A week later I hadn’t had any effect from the steroids. I returned for another appointment, this time with the real ENT. He was frustratingly laid back and said that there was nothing he could say as I hadn’t had the MRI scan yet. Despite this he did manage to tell me in quite a frank way that he thought I have Menieres Disease and, without giving me any explanation of what that meant, prescribed me Betahistine (SERC) and told me I would probably have to take this for the rest of my life. I was pretty horrified at this because firstly I am aware of the potentially lifelong implications of Menieres Disease, secondly because this man has just thrown a diagnosis at me which doesn’t seem to have any basis and thirdly because I don’t want to be dependent on a drug. When I asked him why he thought it was Menieres he said it was because Labyrinthitus doesn’t affect hearing. (!!) Well, that aggravated me because you only have to look at any health website, including the NHS’s own to see that this is not correct. It became apparent at that point that my Ear, Nose and Throat specialist didn’t seem to know the basics about what Labyrinthitus is and I pretty much lost faith in his expertise. I asked him for Vestibular Rehabilitation Training (VRT) (the crucial exercises I need to get my brain to adjust) and he said he doesn’t do it and I asked for hearing support and he said “later”.
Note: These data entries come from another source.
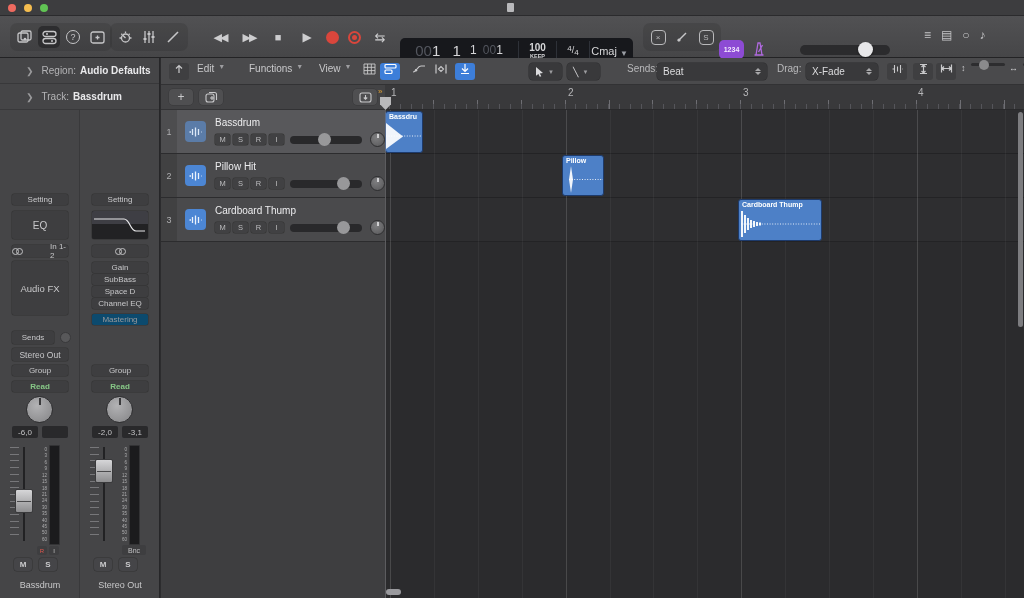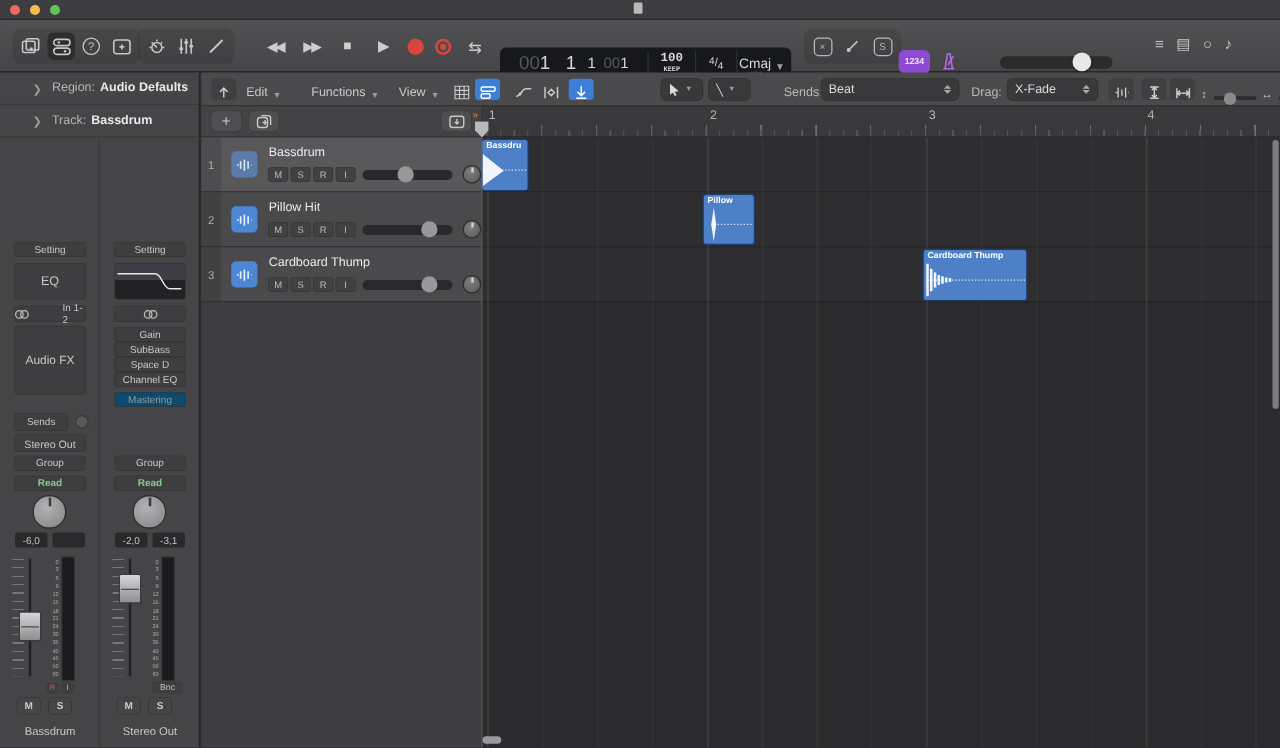--- a/index.html
+++ b/index.html
@@ -298,7 +298,7 @@
         </div>
     </div>
     <div class="lcd-div"></div>
-    <div class="lcd-sec" style="flex:0 0 37px; flex-direction:column;font-family:Liberation Mono, monospace;">
+    <div class="lcd-sec" style="flex:0 0 37px; flex-direction:column;">
       <div class="tempo-val">100</div>
       <div class="keep">KEEP</div>
       <div class="lcd-lab">TEMPO</div>

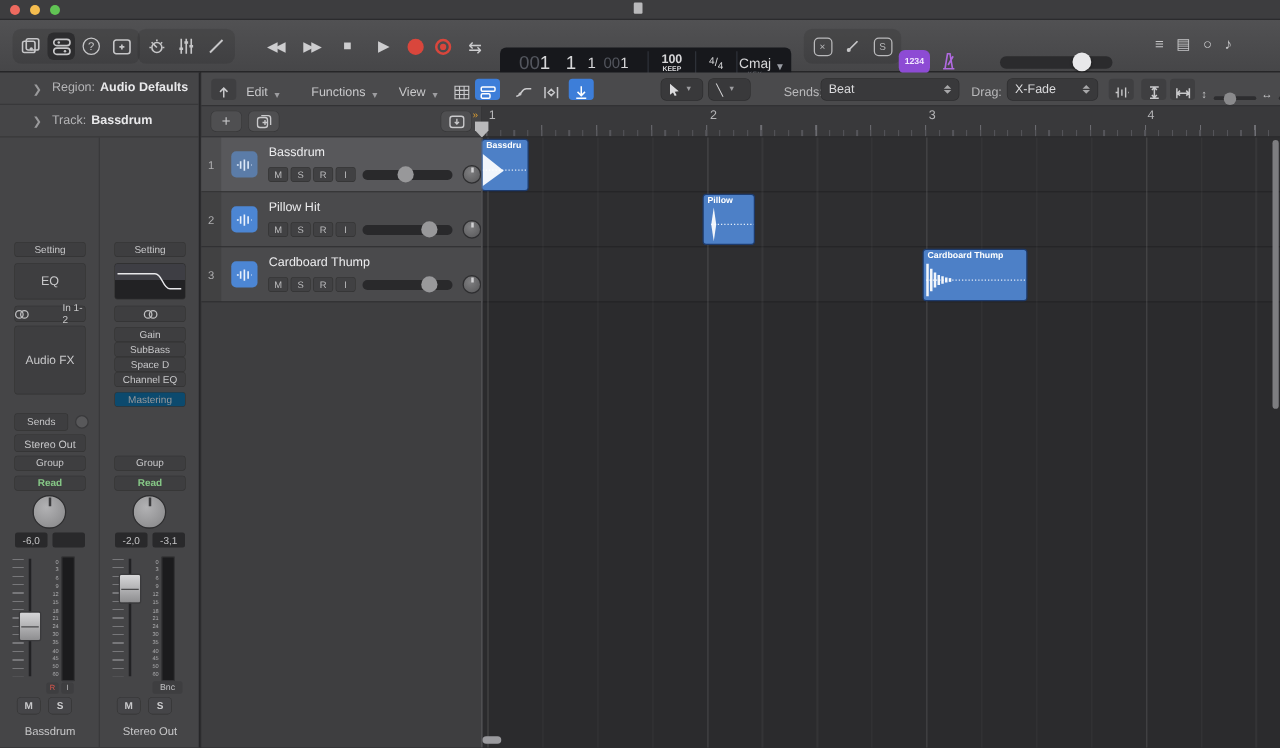--- a/index.html
+++ b/index.html
@@ -127,7 +127,7 @@
   
   #tracks-toolbar { position:absolute; left:161px; top:58px; width:863px; height:27px;
                     background:#4a4a4c; border-bottom:1px solid #323234; color:#c9c9cb; }
-  .tt { position:absolute; top:5px; height:17px; display:flex; align-items:flex-end; }
+  .tt { position:absolute; top:5px; height:17px; display:flex; align-items:flex-start; }
   .menu { font-size:10px; gap:4px; }
   .menu .v { font-size:7px; color:#9d9da0; }
   .icon-pill { width:20px; height:17px; border-radius:3px; justify-content:center; }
Betahistine is a heavily debated drug with little evidence of its positive medicinal effect, however it has also shown positive results now and then. Given my assessment of the evidence I decided against taking it for the time being. I decided against suppressing my vestibular system in favor of helping my brain to adjust naturally through exercise.
It’s really important to educate yourself about your illness and any other similar ones so that you can discuss it and ask the right questions of your doctor. In some ways I was made to feel bad about asking too many questions or disagreeing with ‘the expert’ but the truth is you have every right to ask questions, demand clarification and challenge. It’s your body and you should have a clear understanding of the decisions and diagnosis being made and the implications for you. You have a right to ask for things which you think might help your healing and if you are dismissed with no clear explanation, either ask again or ask someone else. I would also propose that you record your appointments. Often its difficult to absorb all the information you’re given at the time so this gives you a chance to re-listen afterwards and check what they said. I wish I had recorded mine so I could play you some of the strange answers I got.
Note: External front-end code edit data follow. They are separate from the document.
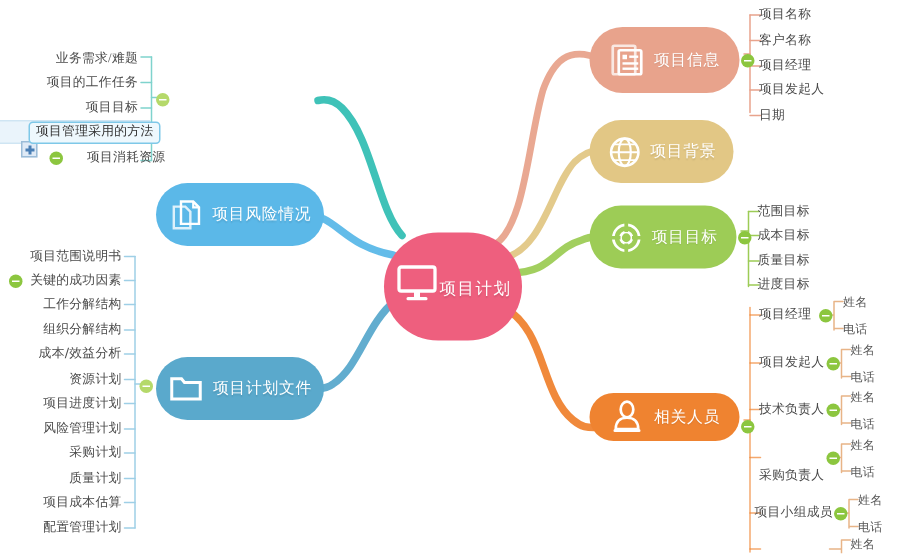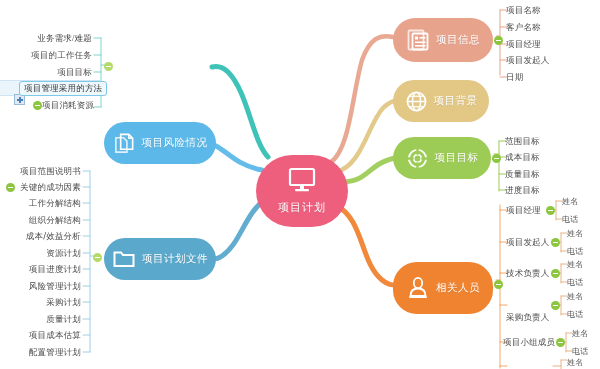--- a/index.html
+++ b/index.html
@@ -294,7 +294,7 @@
   <div class="leaf l" style="left:29px; top:50px; width:63px;">项目的工作任务</div>
   <div class="leaf l" style="left:56px; top:67px; width:36px;">项目目标</div>
   <div class="leaf l selected" style="left:19px; top:81px;">项目管理采用的方法</div>
-  <div class="leaf l" style="left:42px; top:100px; width:50px;">项目消耗资源</div>
+  <div class="leaf l" style="left:42px; top:100px; width:50px;padding-left:16px;">项目消耗资源</div>
   <div class="dot" style="left:33px; top:101px; background:#8cc63f;"></div>
 
   <div class="branch-node" style="left:104px; top:122px; width:112px; height:42px; background:#5bb8e8;">

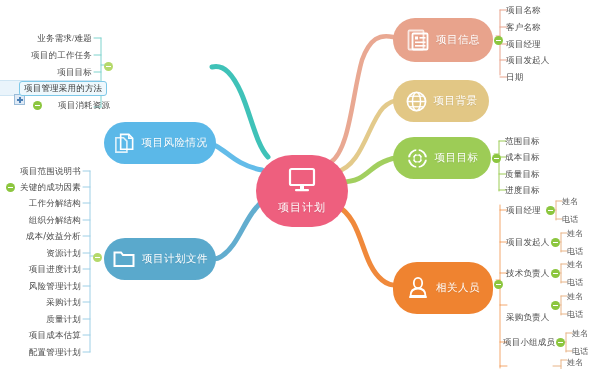--- a/index.html
+++ b/index.html
@@ -29,7 +29,7 @@
     position: absolute;
     box-sizing: border-box;
     display: flex;
-    flex-direction: column;
+    flex-direction: row;
     align-items: center;
     justify-content: center;
     border-radius: 46px;

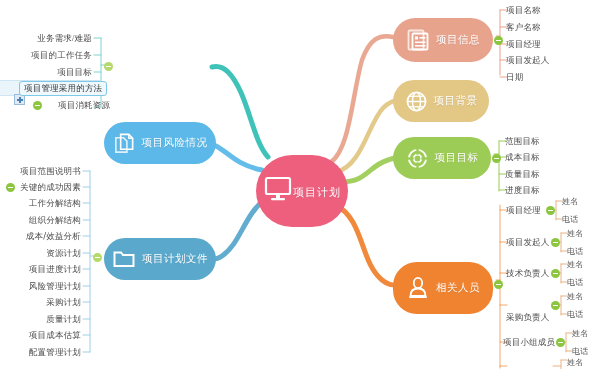--- a/index.html
+++ b/index.html
@@ -250,7 +250,7 @@
   <div class="leaf r" style="left:505px; top:169px;text-align:center;">质量目标</div>
   <div class="leaf r" style="left:505px; top:185px;">进度目标</div>
 
-  <div class="branch-node" style="left:393px; top:262px; width:100px; height:52px; background:#ef8330;">
+  <div class="branch-node" style="left:393px; top:262px; width:100px; height:32px; background:#ef8330;">
     <span class="bn-icon">
       <svg width="24" height="24" viewBox="0 0 24 24" xmlns="http://www.w3.org/2000/svg">
         <ellipse cx="12" cy="7" rx="4.2" ry="5.2" fill="none" stroke="#ffffff" stroke-width="1.8"></ellipse>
A week later I had my excursion to Watford General for my very first MRI scan. Many people say its a very noisy experience and claustrophobic but because I’m deafened I didn’t hear anything and I actually found the vibrations quite relaxing. I knew what to expect because I’d done my research and I simply lay still and meditated for 30 minutes. I didn’t find it a difficult experience in any way and was happier knowing that it was magnets being passed over my body and not radiation. They also didn’t give me the dye so that was one less worry.
So in essence it took a whole month to get a MRI scan and steroids, which is probably quite fast by NHS standards. But when you’re ill, in need of help and some answers, every day is a long time. Each day was a long wait. Personally I would have liked to have spared myself the torment of the wait and just gone private but I just didn’t have the resources to follow this route.